The first ten amendments of the Bill of Rights contain just over 700 words. In these, the word “property” appears twice, both times in the Fifth Amendment:
No person shall be held to answer for a capital, or otherwise infamous crime, unless on a presentment or indictment of a Grand Jury, except in cases arising in the land or naval forces, or in the Militia, when in actual service in time of War or public danger; nor shall any person be subject for the same offence to be twice put in jeopardy of life or limb; nor shall be compelled in any criminal case to be a witness against himself, nor be deprived of life, liberty, or property, without due process of law; nor shall private property be taken for public use, without just compensation.
This amendment establishes ground rules of how an individual might be deprived of property, but nowhere is there anything said specifically about the role of government in protecting private property – there is no pact of the type I suggest.
To make matters worse, even the watered-down protection afforded by this amendment has ceased to have any meaning: what passes for “due process of law” is laughable, and the only “just compensation” for a property owner is that compensation to which he voluntarily agrees – not compensation determined by force through eminent domain, or taxes for so-called public goods and services.
In the remaining amendments, there is only one use of the term:
All persons born or naturalized in the United States, and subject to the jurisdiction thereof, are citizens of the United States and of the State wherein they reside. No State shall make or enforce any law which shall abridge the privileges or immunities of citizens of the United States; nor shall any State deprive any person of life, liberty, or property, without due process of law; nor deny to any person within its jurisdiction the equal protection of the laws.

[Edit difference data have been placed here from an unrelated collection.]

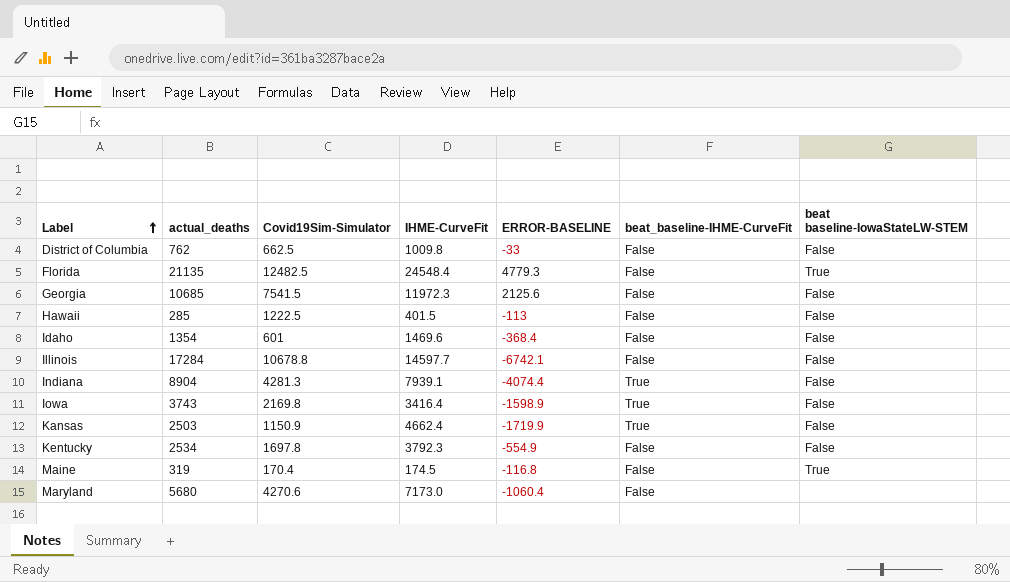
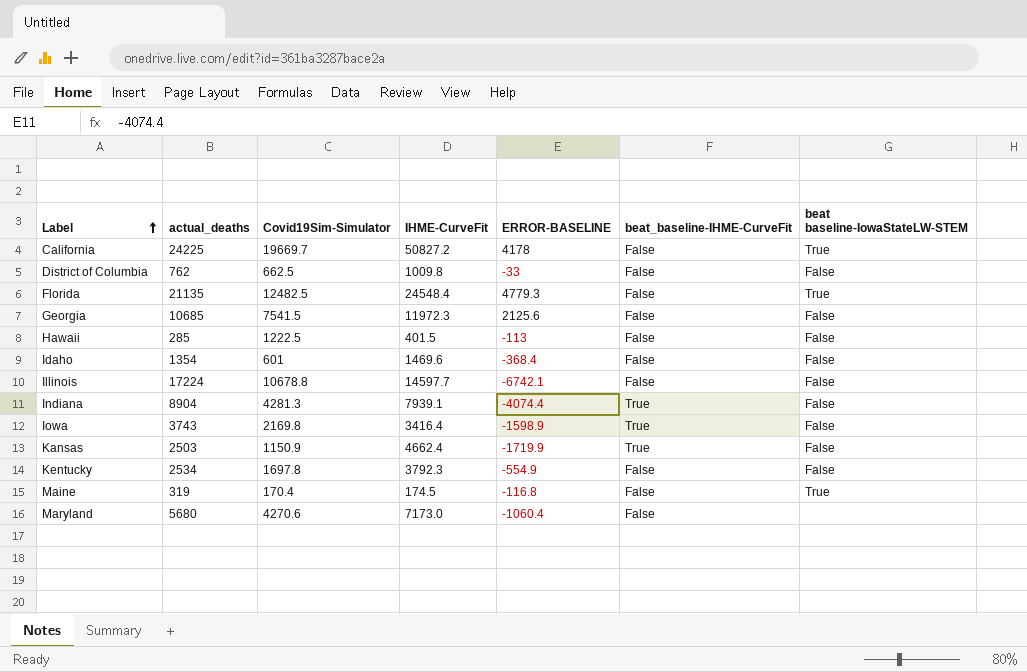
row California: none -> 24225 | 19669.7 | 50827.2 | 4178 | False | True
Illinois | actual_deaths: 17284 -> 17224

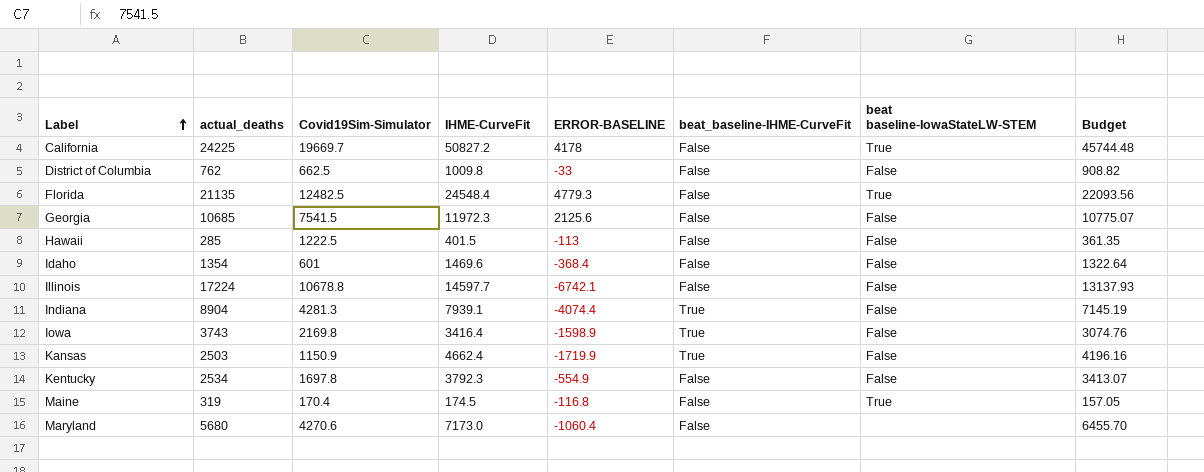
column Budget | formula: none -> [IHME-CurveFit] * 0.9

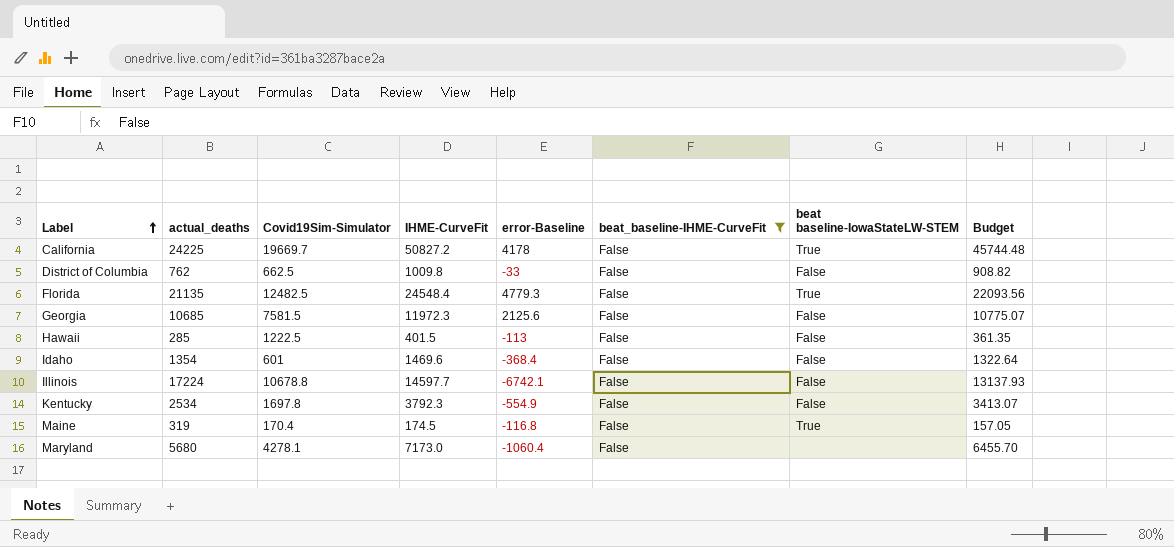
filter: none -> beat_baseline-IHME-CurveFit = False
column name: ERROR-BASELINE -> error-Baseline
Georgia | Covid19Sim-Simulator: 7541.5 -> 7581.5
Maryland | Covid19Sim-Simulator: 4270.6 -> 4278.1

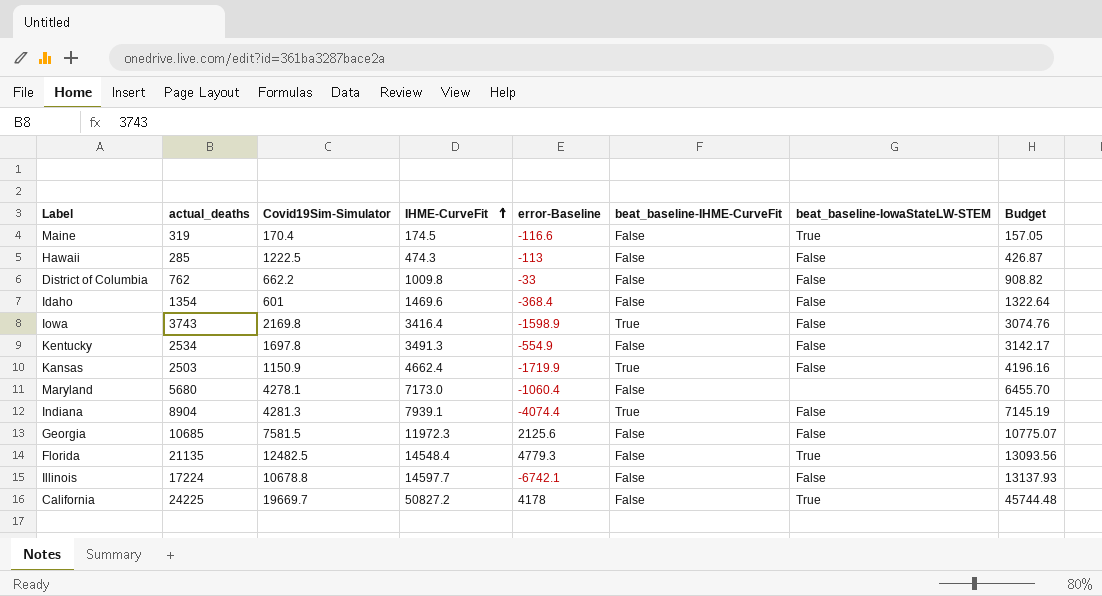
filter: beat_baseline-IHME-CurveFit = False -> none
row order: Label ascending -> IHME-CurveFit ascending
column name: beat baseline-IowaStateLW-STEM -> beat_baseline-IowaStateLW-STEM
Maine | error-Baseline: -116.8 -> -116.6
Hawaii | IHME-CurveFit: 401.5 -> 474.3
Hawaii | Budget: 361.35 -> 426.87
District of Columbia | Covid19Sim-Simulator: 662.5 -> 662.2
Kentucky | IHME-CurveFit: 3792.3 -> 3491.3
Kentucky | Budget: 3413.07 -> 3142.17
Florida | IHME-CurveFit: 24548.4 -> 14548.4
Florida | Budget: 22093.56 -> 13093.56

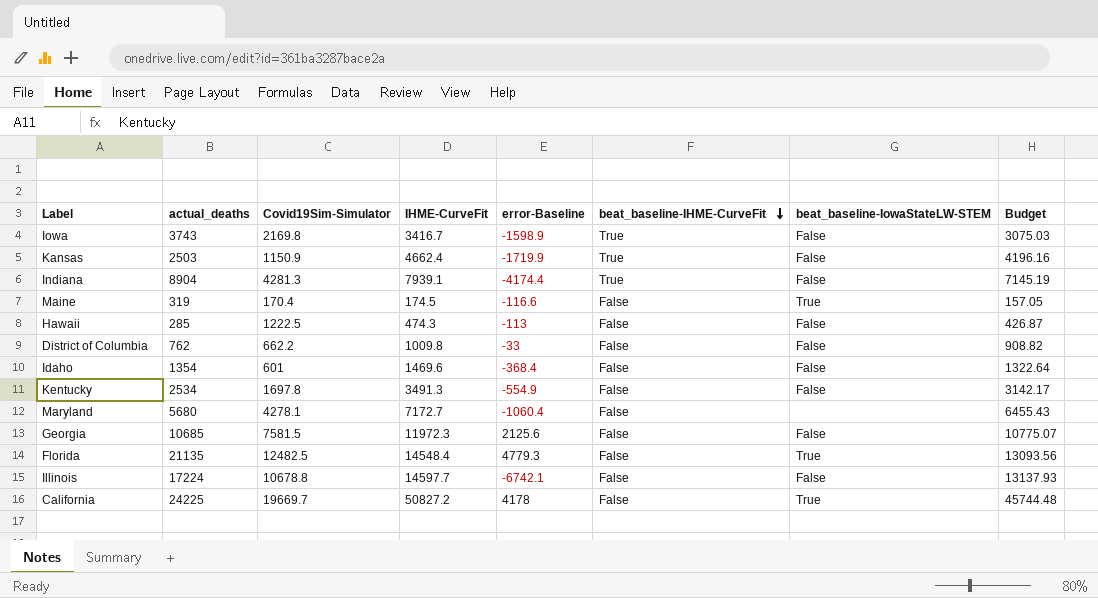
row order: IHME-CurveFit ascending -> beat_baseline-IHME-CurveFit descending
Iowa | IHME-CurveFit: 3416.4 -> 3416.7
Iowa | Budget: 3074.76 -> 3075.03
Indiana | error-Baseline: -4074.4 -> -4174.4
Maryland | IHME-CurveFit: 7173.0 -> 7172.7
Maryland | Budget: 6455.70 -> 6455.43

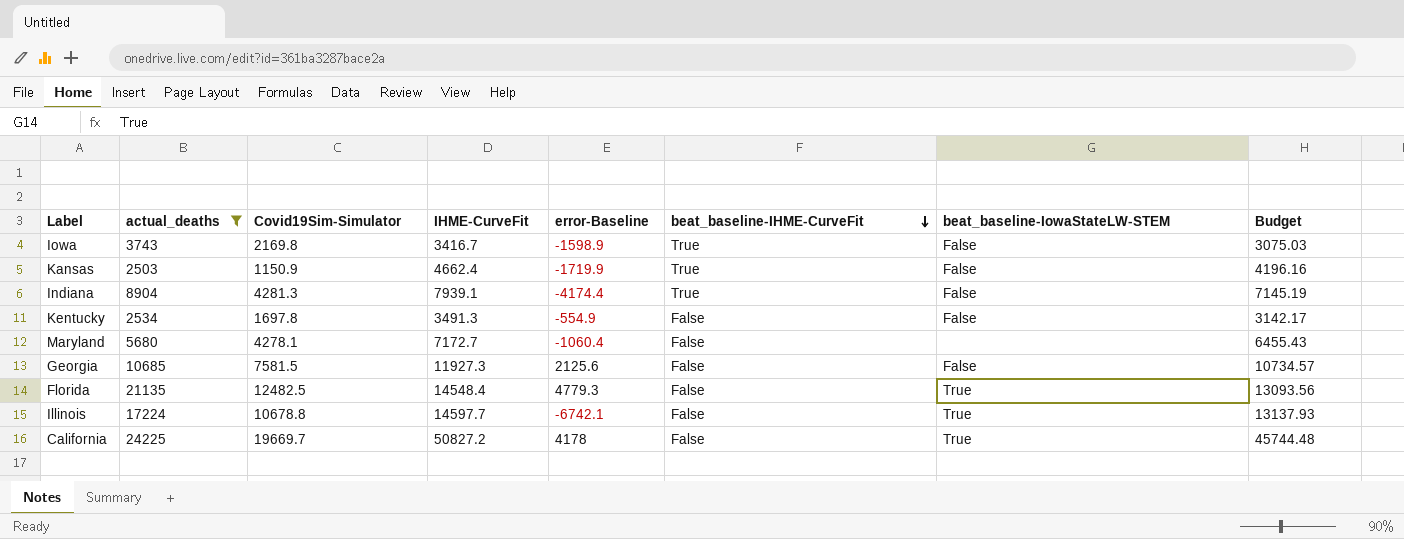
filter: none -> actual_deaths >= 2503
Georgia | IHME-CurveFit: 11972.3 -> 11927.3
Georgia | Budget: 10775.07 -> 10734.57
Illinois | beat_baseline-IowaStateLW-STEM: False -> True

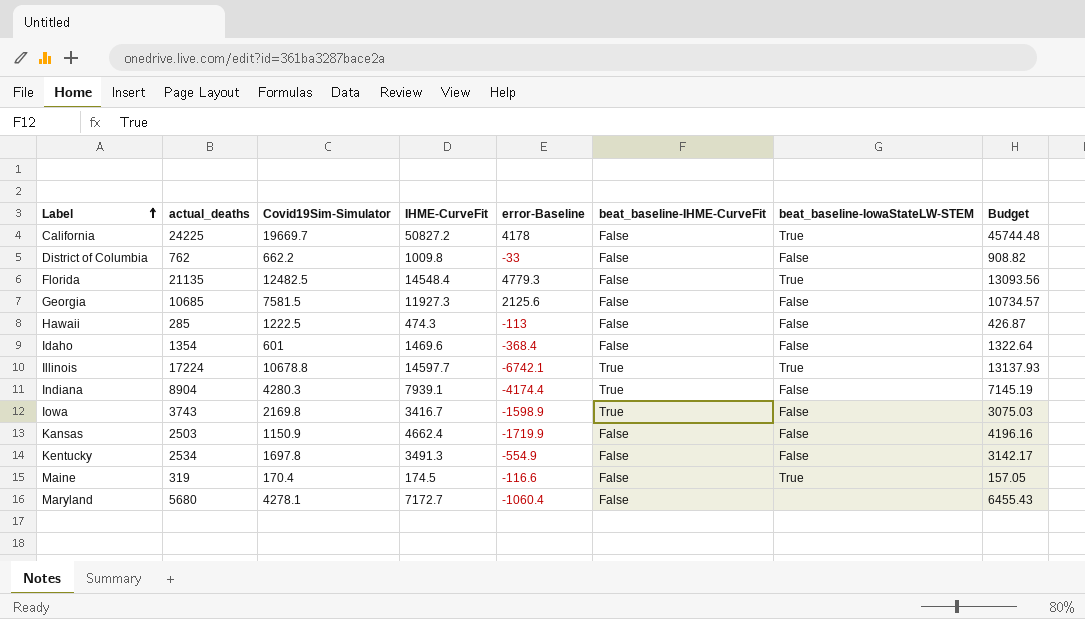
filter: actual_deaths >= 2503 -> none
row order: beat_baseline-IHME-CurveFit descending -> Label ascending
Illinois | beat_baseline-IHME-CurveFit: False -> True
Indiana | Covid19Sim-Simulator: 4281.3 -> 4280.3
Kansas | beat_baseline-IHME-CurveFit: True -> False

No requirement that the government protect my property is presented here either. And once again, a meaningless amendment as the phrase “due process of law” is a malleable term as it is used today. Law is meaningless if it does not protect the individual. It is meaningless if it does not protect private property. The act of passing a “law” on any matter in any direction is not “due process of law.” The tyranny of the majority is not the foundation on which proper law can be built.
There is no intent in the Constitution to provide for the protection of private property, as there is no explicit statement in the document for the protection of private property. Nowhere does the Constitution explicitly provide for this as a role for the government being formed. There is no pact or agreement for government to provide the one and only useful function for which I would find reason to offer support – that being to protect my property.

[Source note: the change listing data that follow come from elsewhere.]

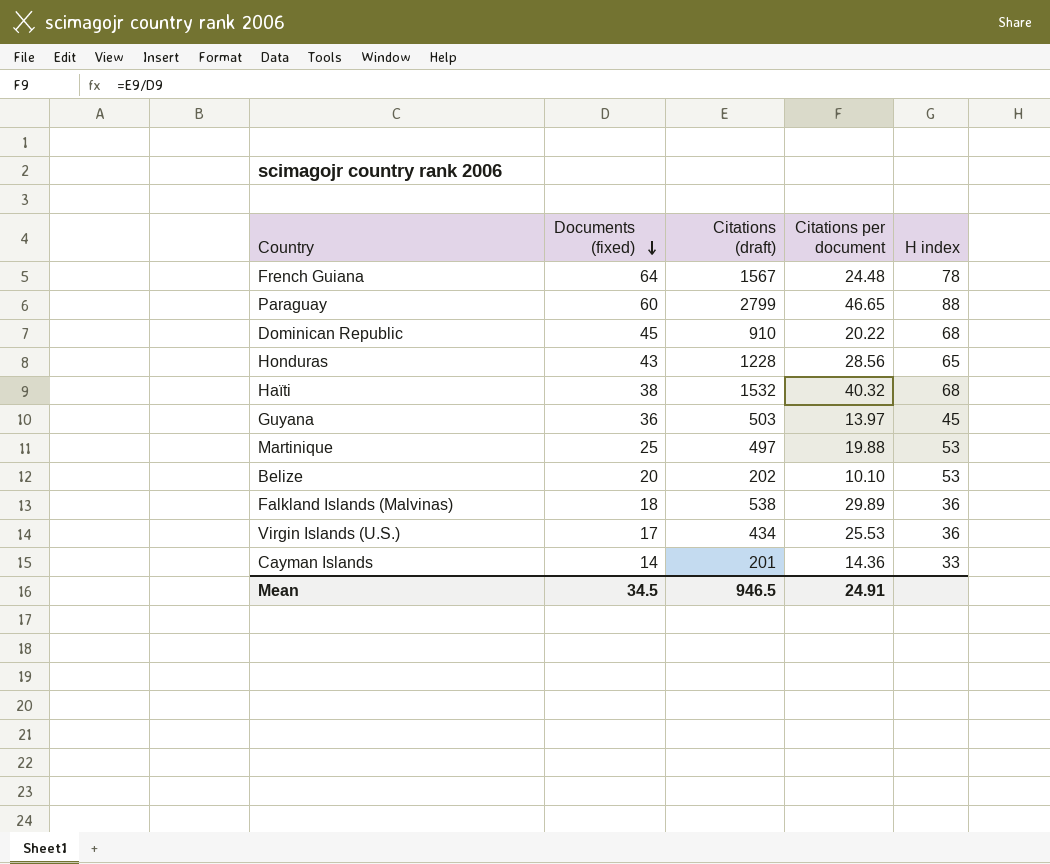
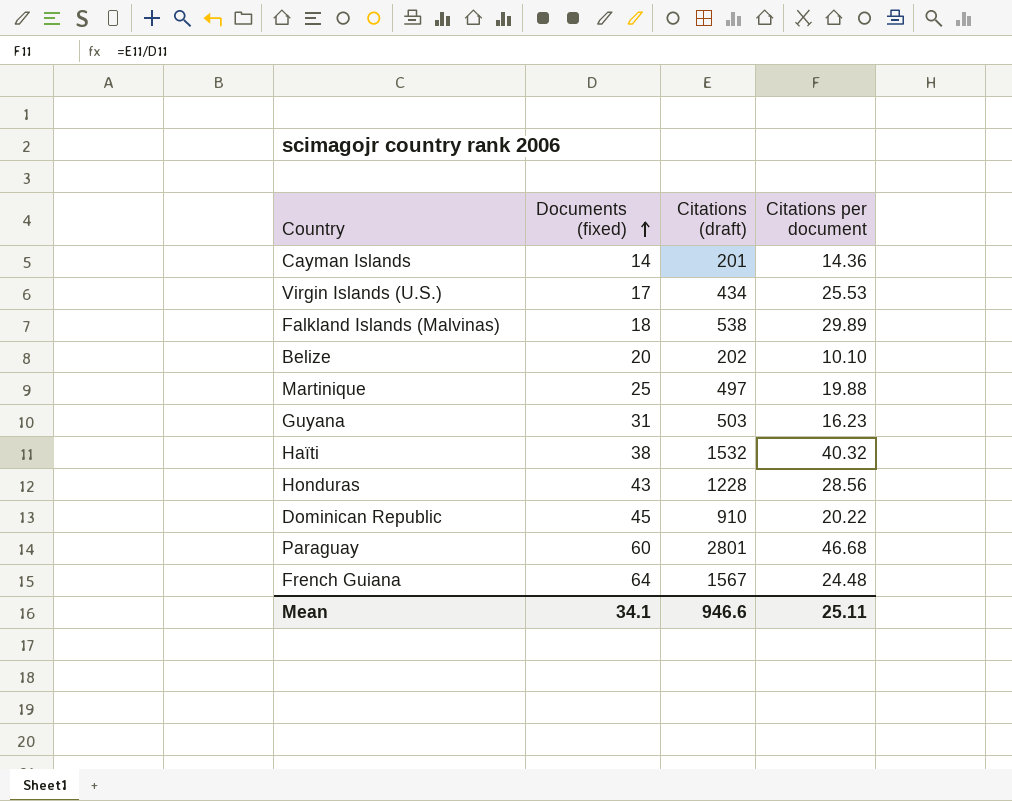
row order: Documents (fixed) descending -> Documents (fixed) ascending
column H index | position: 5 -> none
Guyana | Documents (fixed): 36 -> 31
Guyana | Citations per document: 13.97 -> 16.23
Paraguay | Citations (draft): 2799 -> 2801
Paraguay | Citations per document: 46.65 -> 46.68
Mean | Documents (fixed): 34.5 -> 34.1
Mean | Citations (draft): 946.5 -> 946.6
Mean | Citations per document: 24.91 -> 25.11

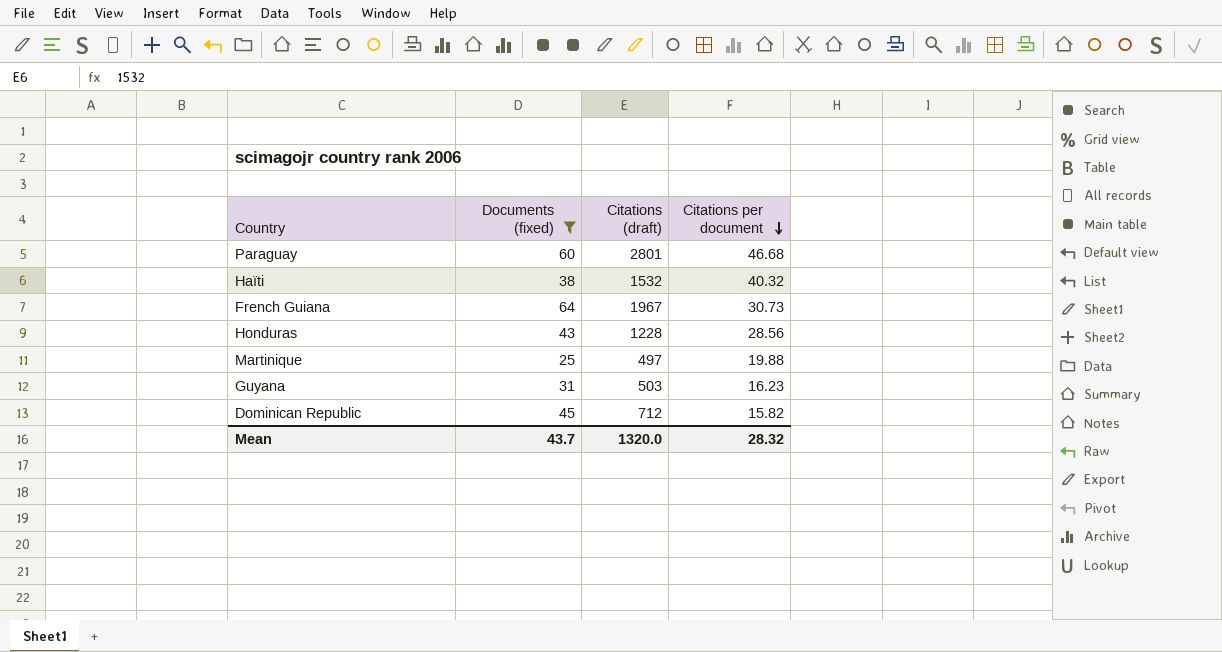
filter: none -> Documents (fixed) >= 25
row order: Documents (fixed) ascending -> Citations per document descending
French Guiana | Citations (draft): 1567 -> 1967
French Guiana | Citations per document: 24.48 -> 30.73
Dominican Republic | Citations (draft): 910 -> 712
Dominican Republic | Citations per document: 20.22 -> 15.82
Mean | Documents (fixed): 34.1 -> 43.7
Mean | Citations (draft): 946.6 -> 1320.0
Mean | Citations per document: 25.11 -> 28.32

What do I care about the terms and methods of elections, the rules that are supposed to be held between the general government and the states, the supposed separation of powers? Of what use is any of this to me if protection of my property is not part of the deal?
For the purpose of the protection of my property, I will freely and gladly make pact with my neighbors, and fund that which is necessary to achieve this objective. Call this government, or any other name you choose. But if the Constitution is to be useful to me for anything, it would have been this.
Yet, there is not one single statement about this in the Constitution.
And this is the fatal flaw. The flaw that exposes the document as one devised to enable the usurpation that has occurred from the beginning.